Gina Capitanini ©Italian Village

US restaurant closures could accelerate as winter sets in

Unless another round of federal aid to small businesses is approved soon, Gov. J.B. Pritzker’s order to shut down indoor dining statewide starting Nov. 4 could wipe out thousands of Illinois restaurants, industry officials say.

The original ban on indoor dining was lifted in stages over the summer, but a late autumn wave of coronavirus infections led Pritzker to reimpose a shutdown, and restaurants now face a long winter with few customers or prospects.

“We’re not really making it,” Italian Village proprietor Gina Capitanini said. “Every day is a loss and every month is a loss.”

Capitanini represents the third generation of her family to run Italian Village, founded by her grandfather, Alfredo Capitanini, in 1927. The city’s oldest Italian restaurant, it is actually three restaurants under one roof at 71 West Monroe St. in the Loop.

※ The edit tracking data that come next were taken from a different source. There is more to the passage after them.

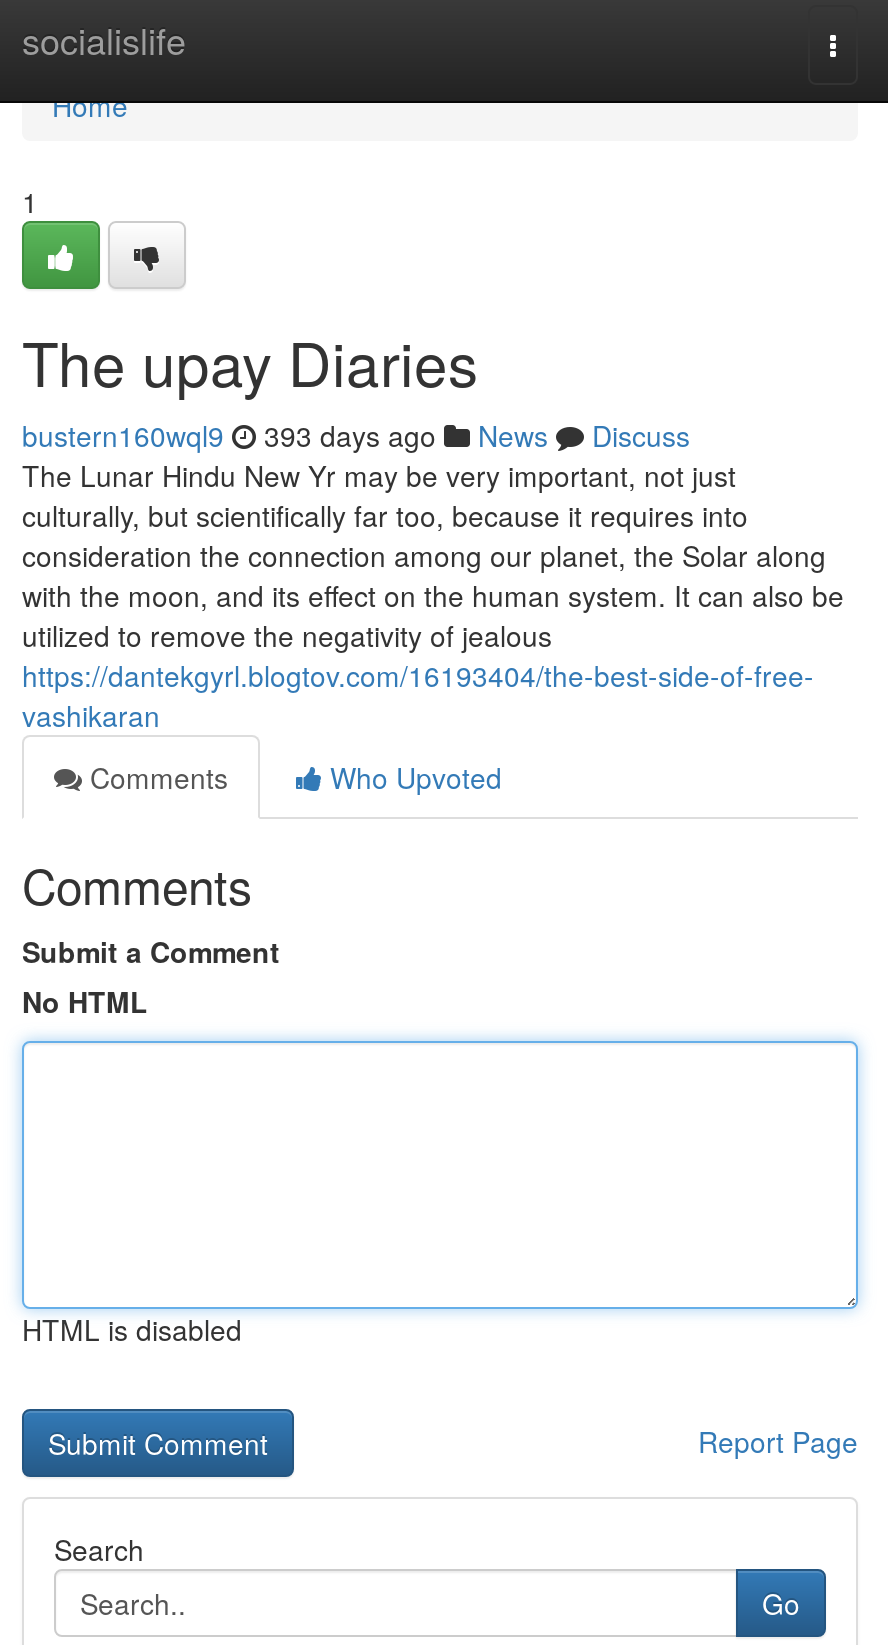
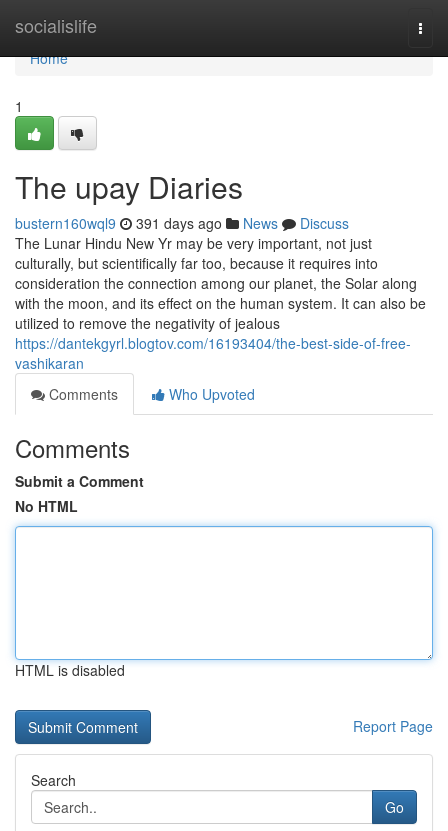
- bustern160wql9 393 days ago News Discuss
+ bustern160wql9 391 days ago News Discuss
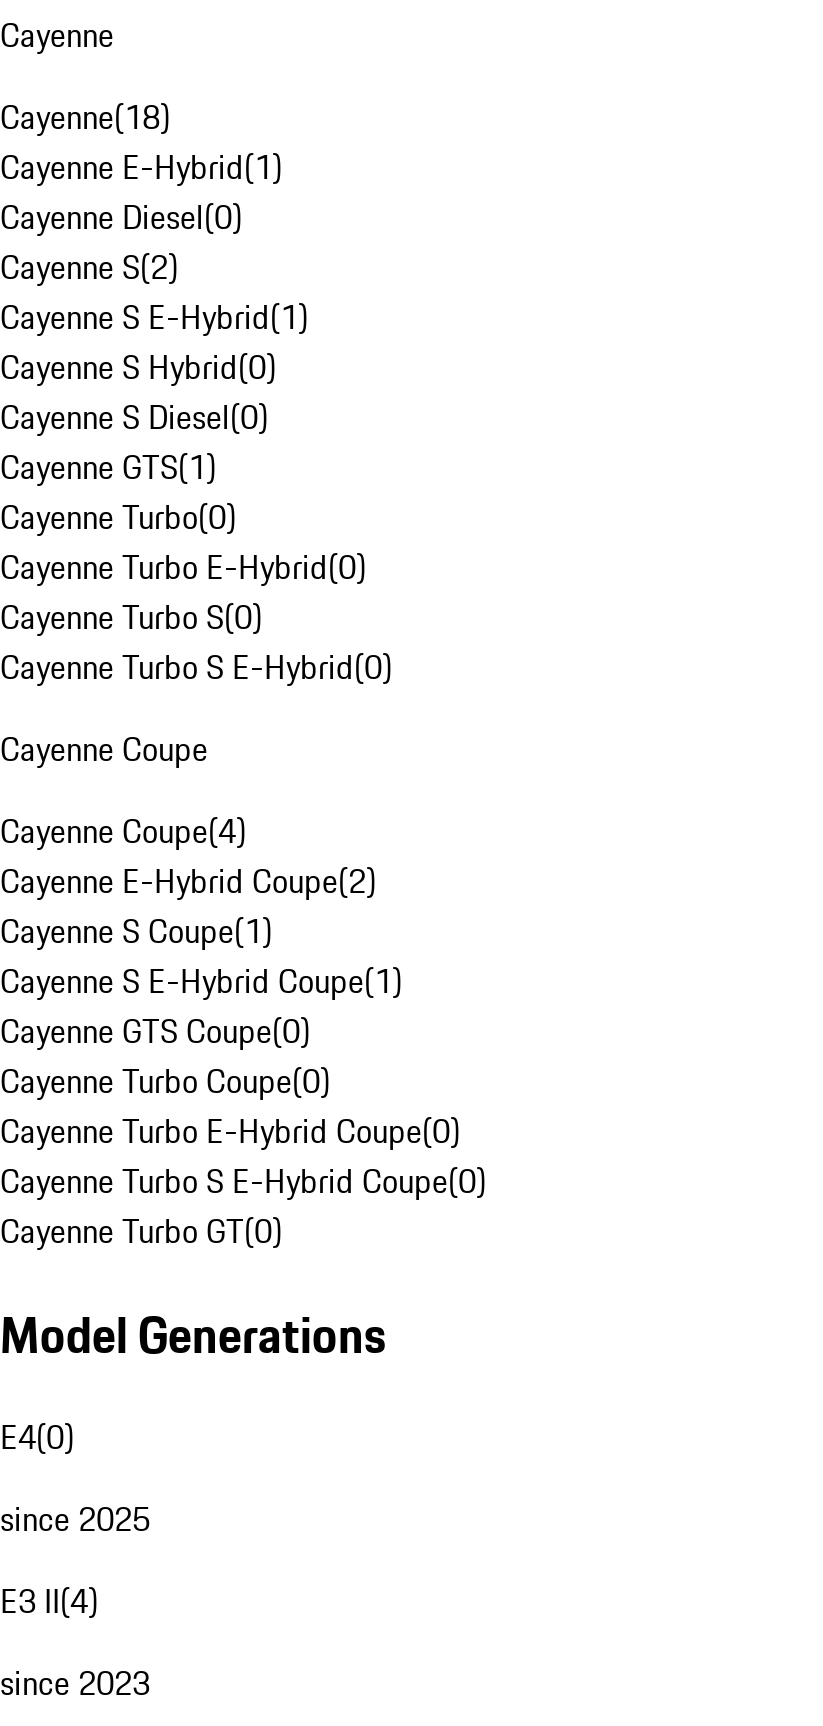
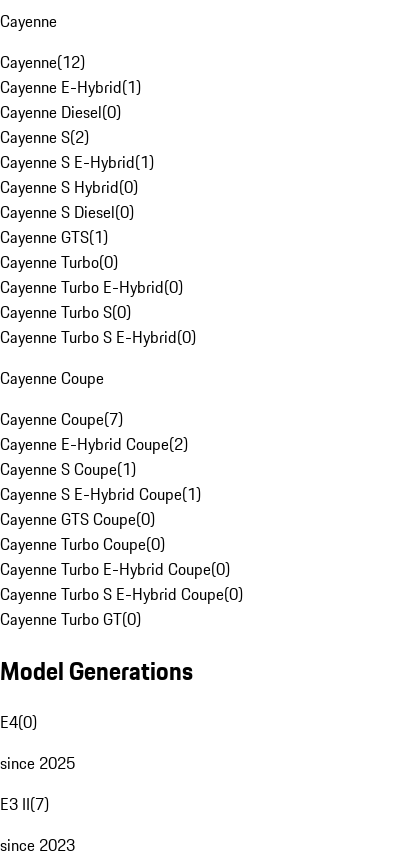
- Cayenne(18)
+ Cayenne(12)

- Cayenne Coupe(4)
+ Cayenne Coupe(7)

- E3 II(4)
+ E3 II(7)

It became known for hosting opera singers, politicians and visiting celebrities, as well as its re-creation of the Tuscan night sky in the upstairs space.

Italian Village employed as many as 130 people just before the crisis. But after seven months of the coronavirus, it is now down to about 24 employees, and the near future seems threatening, Capitanini said. It still serves customers through carryout and delivery, but losses now run about $150K per month, and the family is financing operations with its own money.

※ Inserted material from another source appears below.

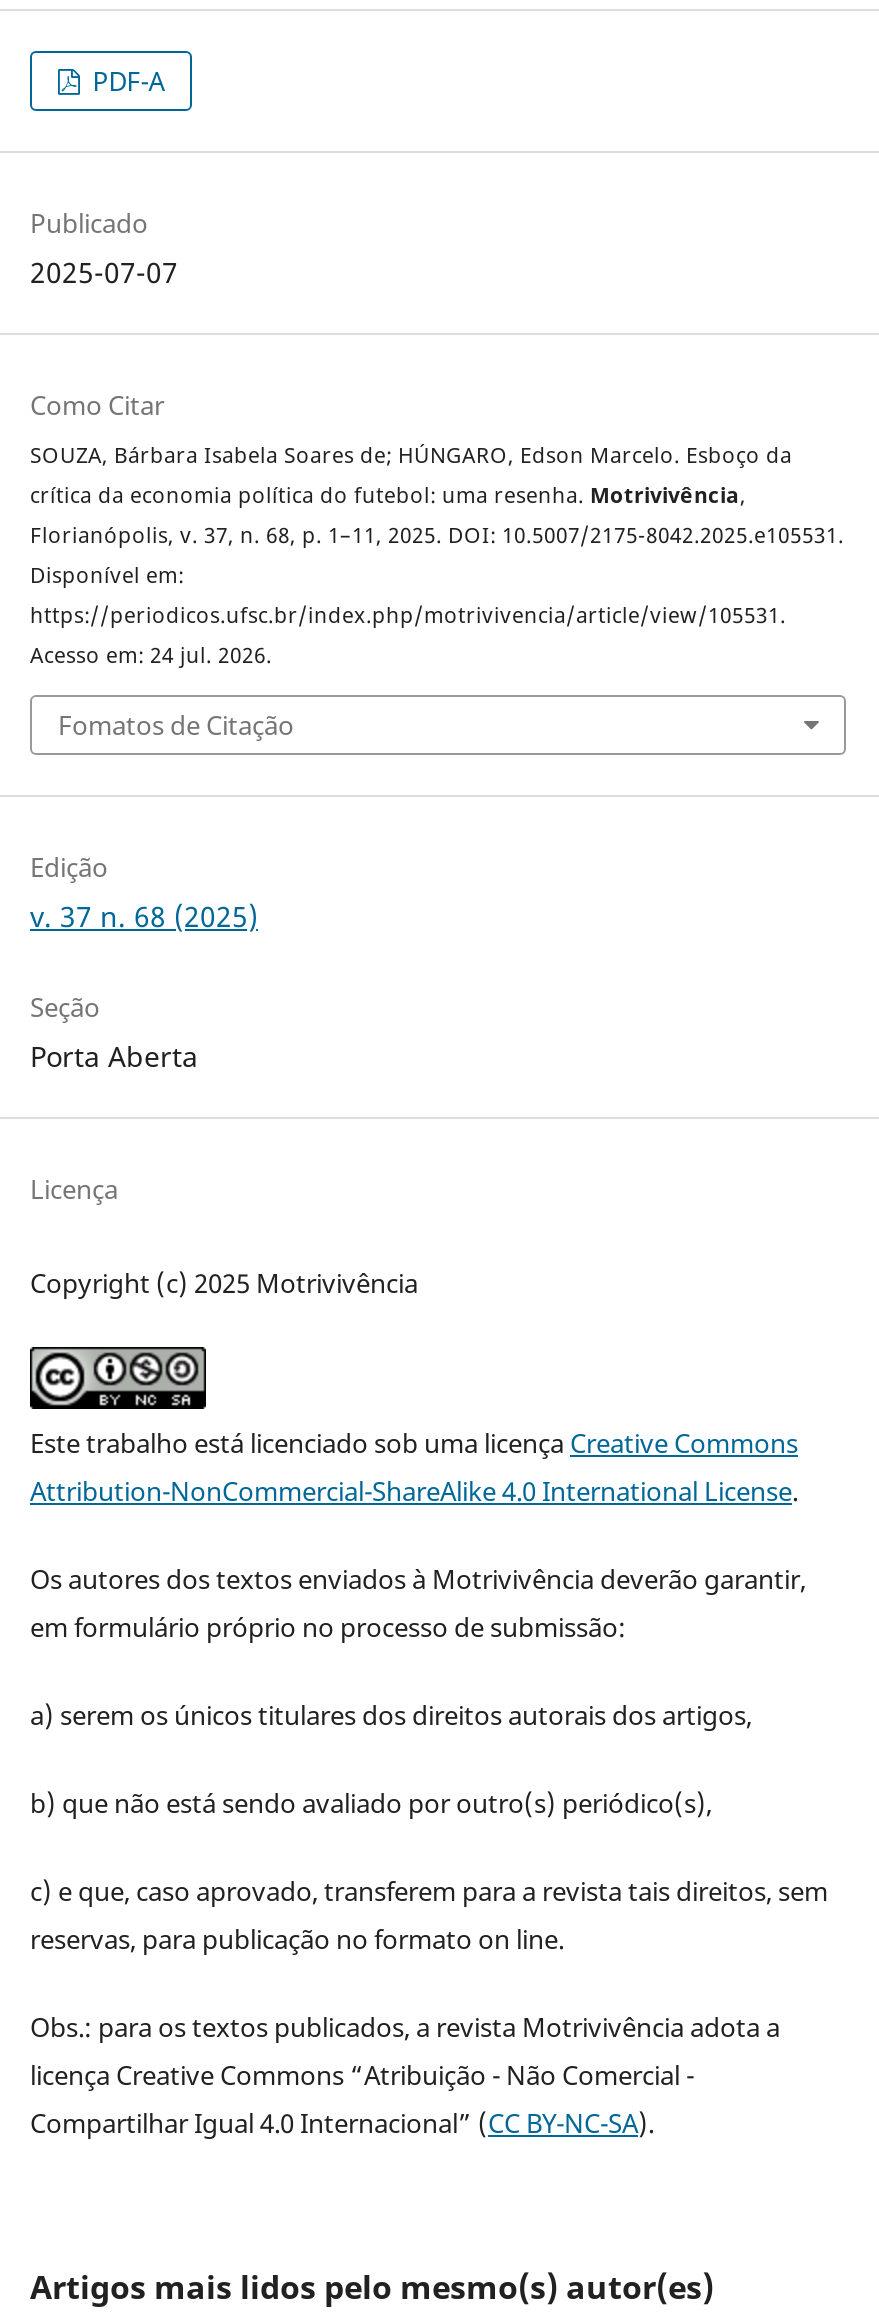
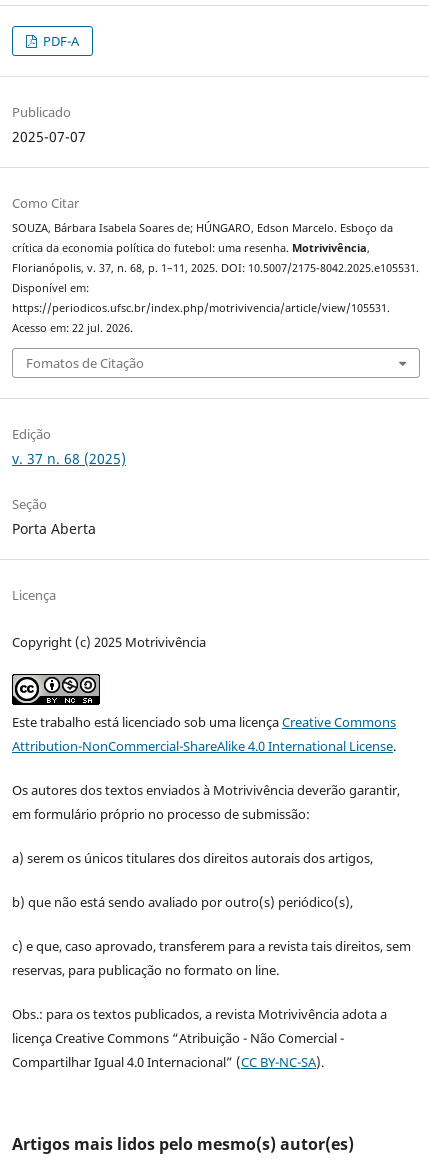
- Acesso em: 24 jul. 2026.
+ Acesso em: 22 jul. 2026.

“We never thought seven months into this we’d be in the same place,” she said.

But Capitanini isn’t ready to quit.

“I guess I haven’t gotten to that point,” she said. “I must be crazy because every other restaurant in the Loop is closed, but we’ve been in business for 93 years, plus I have employees who have been with us for 40 years, and they’re loyal to me, so I’m loyal to them, even if it means I’m losing my ass.”

Chicagoland’s restaurant landscape could look very different by springtime, Illinois Restaurant Association CEO Sam Toia said. Eateries facing permanent closure range from startups with just a few tables to established landmarks. His organization is asking the U.S. Congress to pass the RESTAURANTS Act of 2020, which would funnel $120B in grants to food service operators crushed by the pandemic. But the legislation is stalled, and without federal help or modifications to the state’s indoor dining ban, the situation is bleak.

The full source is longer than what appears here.